Dataset entries:
Segment Open

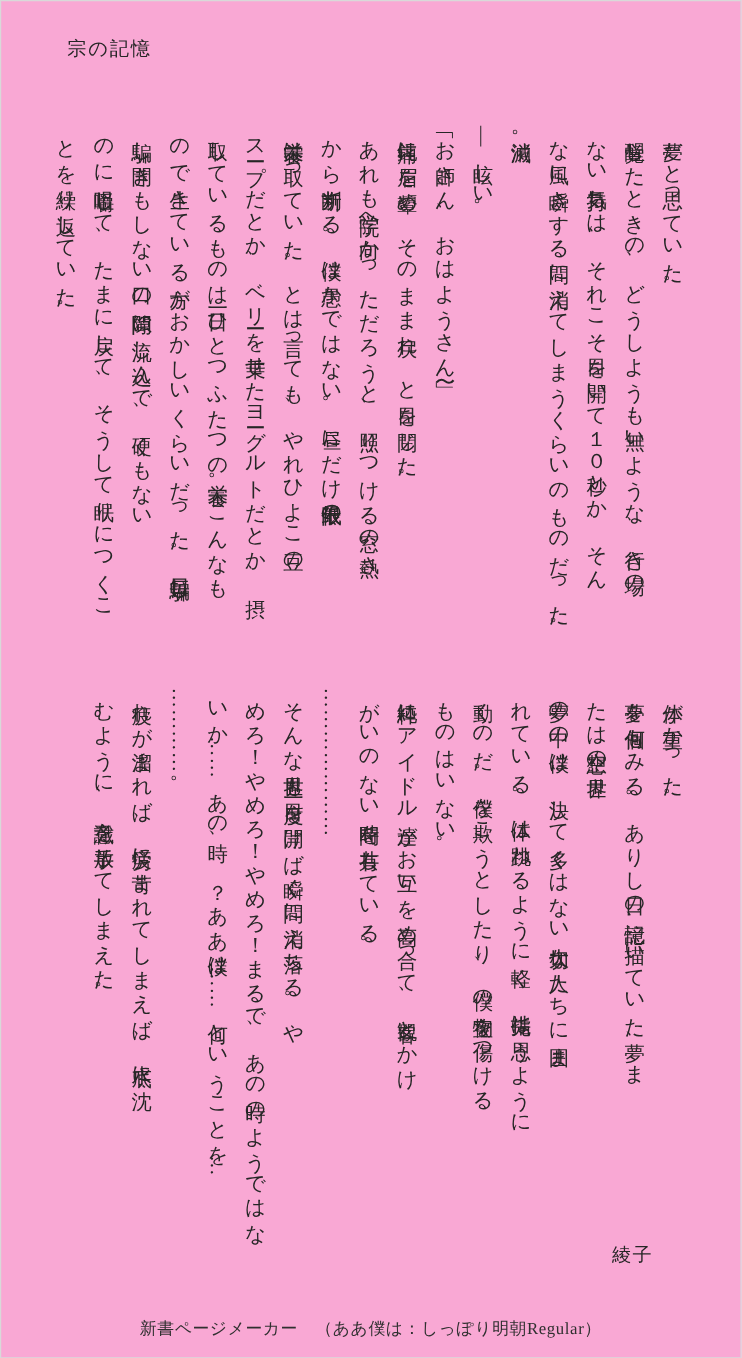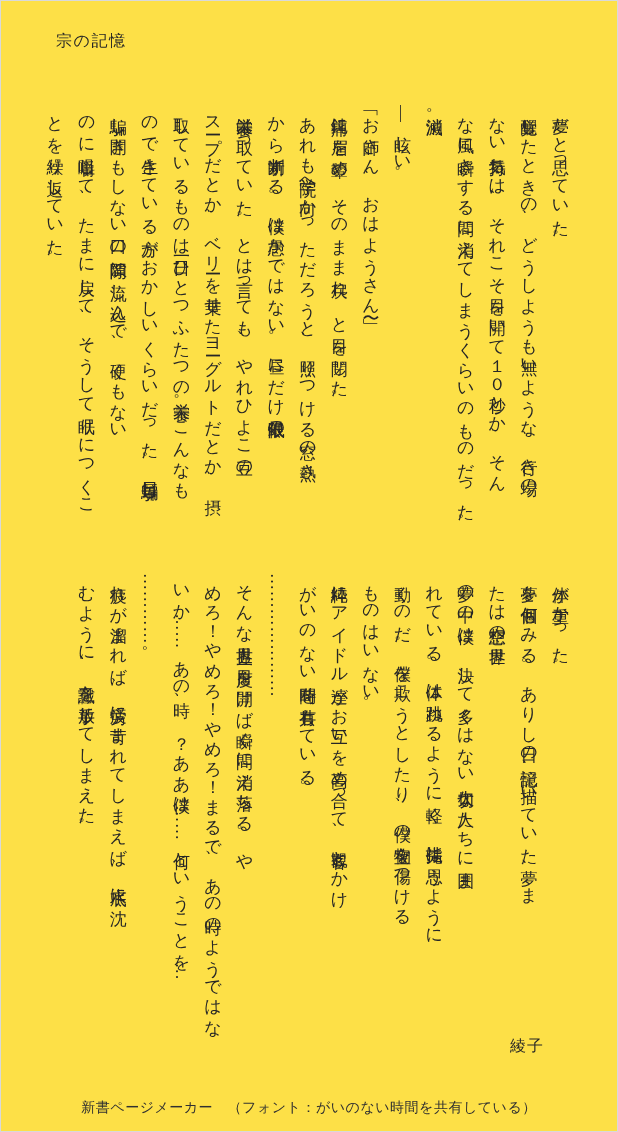--- a/index.html
+++ b/index.html
@@ -1,19 +1,19 @@
 <!DOCTYPE html>
 <html><head>
 <meta charset="utf-8">
 <style>
   html,body{margin:0;padding:0;background:#e9e9e9;}
   .page{
     position:relative;
     width:618px;height:1132px;
-    background:#fde047;
+    background:#f9a8d4;
     box-shadow:inset 0 0 0 1px #d9d9d9;
     overflow:hidden;
     font-family:"Liberation Serif","DejaVu Serif",serif;
     color:#262626;
   }
   .page-title{
     position:absolute;left:56px;top:31px;
     font-size:16px;letter-spacing:1.5px;
     writing-mode:horizontal-tb;
   }
@@ -81,15 +81,15 @@
       <div class="tcol">そんな世界も一度目を開けば瞬く間に消え落ちる。や</div>
       <div class="tcol">めろ！やめろ！やめろ！まるで、あの時のようではな</div>
       <div class="tcol">いか……あの時、　？ああ僕は……何ということを…</div>
       <div class="tcol">…………。</div>
       <div class="tcol">疲れが溜まれば、疲労に苛まれてしまえば、水底に沈</div>
       <div class="tcol">むように、意識を手放してしまえた。</div>
     </div>
 
   <div class="author">綾子</div>
 
-  <div class="footer">新書ページメーカー　（フォント：がいのない時間を共有している）</div>
+  <div class="footer">新書ページメーカー　（ああ僕は：しっぽり明朝Regular）</div>
 
 </div>
 
 </body></html>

Segment Closed

WHAT IS REQUIRED: The line with "width:618px;height:1132px;" and all the lines after it in the records above are to be output exactly, with nothing added.

ANSWER TO THIS EXERCISE:
     width:618px;height:1132px;
-    background:#fde047;
+    background:#f9a8d4;
     box-shadow:inset 0 0 0 1px #d9d9d9;
     overflow:hidden;
     font-family:"Liberation Serif","DejaVu Serif",serif;
     color:#262626;
   }
   .page-title{
     position:absolute;left:56px;top:31px;
     font-size:16px;letter-spacing:1.5px;
     writing-mode:horizontal-tb;
   }
@@ -81,15 +81,15 @@
       <div class="tcol">そんな世界も一度目を開けば瞬く間に消え落ちる。や</div>
       <div class="tcol">めろ！やめろ！やめろ！まるで、あの時のようではな</div>
       <div class="tcol">いか……あの時、　？ああ僕は……何ということを…</div>
       <div class="tcol">…………。</div>
       <div class="tcol">疲れが溜まれば、疲労に苛まれてしまえば、水底に沈</div>
       <div class="tcol">むように、意識を手放してしまえた。</div>
     </div>
 
   <div class="author">綾子</div>
 
-  <div class="footer">新書ページメーカー　（フォント：がいのない時間を共有している）</div>
+  <div class="footer">新書ページメーカー　（ああ僕は：しっぽり明朝Regular）</div>
 
 </div>
 
 </body></html>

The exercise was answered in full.